We present KubeFlux, a Kubernetes plugin based on the Fluxion open-source HPC scheduler component of the Flux framework developed at the Lawrence Livermore National Laboratory. We introduce the Flux framework and the Fluxion scheduler and describe how their hierarchical, graph-based foundation is naturally suited to converged computing. We discuss uses for KubeFlux and compare the performance of an application scheduled by the Kubernetes default scheduler and KubeFlux. KubeFlux is an example of the rich capability that can be added to Kubernetes and paves the way to democratization of the cloud for HPC workloads.

Speakers

Biography

Claudia Misale is a Research Staff Member in the Hybrid Cloud Infrastructure Software group at IBM T.J. Watson Research Center (NY). Her research is focused on Kubernetes for IBM Public Cloud, and targets porting HPC applications to the cloud by enabling batch scheduling alternatives for Kubernetes. She is mainly interested in cloud computing and container technologies, and her background is on high-level parallel programming models and patterns, and big data analytics on HPC platforms. She received her master’s summa cum laude and
bachelor’s degree in Computer Science at the University of Calabria (Italy), and her PhD from the Computer Science Department of the University of Torino (Italy).
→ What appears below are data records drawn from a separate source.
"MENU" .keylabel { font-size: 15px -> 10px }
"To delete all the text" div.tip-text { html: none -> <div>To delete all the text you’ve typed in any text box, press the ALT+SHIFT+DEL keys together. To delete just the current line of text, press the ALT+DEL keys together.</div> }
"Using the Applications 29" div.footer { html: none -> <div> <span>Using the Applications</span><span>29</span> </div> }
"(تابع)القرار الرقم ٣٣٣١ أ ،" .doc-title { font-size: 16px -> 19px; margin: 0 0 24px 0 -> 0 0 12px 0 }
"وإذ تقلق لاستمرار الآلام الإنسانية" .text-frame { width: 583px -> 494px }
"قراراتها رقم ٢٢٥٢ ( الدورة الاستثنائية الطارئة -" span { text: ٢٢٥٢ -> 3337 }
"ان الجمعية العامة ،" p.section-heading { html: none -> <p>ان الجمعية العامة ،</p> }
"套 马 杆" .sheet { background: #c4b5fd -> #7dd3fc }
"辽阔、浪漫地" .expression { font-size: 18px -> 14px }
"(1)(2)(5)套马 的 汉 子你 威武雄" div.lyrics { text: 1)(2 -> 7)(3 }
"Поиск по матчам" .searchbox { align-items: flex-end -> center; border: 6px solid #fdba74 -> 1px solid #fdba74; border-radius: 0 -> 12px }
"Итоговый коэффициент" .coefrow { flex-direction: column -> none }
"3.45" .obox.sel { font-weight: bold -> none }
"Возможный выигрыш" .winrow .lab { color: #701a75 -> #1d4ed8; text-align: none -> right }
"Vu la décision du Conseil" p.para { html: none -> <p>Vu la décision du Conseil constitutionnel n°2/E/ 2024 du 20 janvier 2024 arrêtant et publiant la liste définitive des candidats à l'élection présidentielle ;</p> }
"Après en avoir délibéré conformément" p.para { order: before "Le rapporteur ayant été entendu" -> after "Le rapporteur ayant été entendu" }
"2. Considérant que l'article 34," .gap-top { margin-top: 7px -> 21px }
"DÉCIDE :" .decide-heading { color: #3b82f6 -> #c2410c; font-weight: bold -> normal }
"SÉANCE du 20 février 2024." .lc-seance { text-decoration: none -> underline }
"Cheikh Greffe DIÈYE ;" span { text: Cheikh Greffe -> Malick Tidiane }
Daniel Milroy is a Computer Scientist at the Center for Applied Scientific Computing at the Lawrence Livermore National Laboratory. His research focuses on graph-based scheduling and resource representation and management for high performance computing (HPC) and cloud converged environments. While Dan’s research background is numerical analysis and software quality assurance and correctness for climate simulations, he is currently interested in scheduling and representing dynamic resources, and co-scheduling and management
techniques for HPC and cloud. Dan holds a B.A. in physics from the University of Chicago, and an M.S. and PhD in computer science from the University of Colorado Boulder.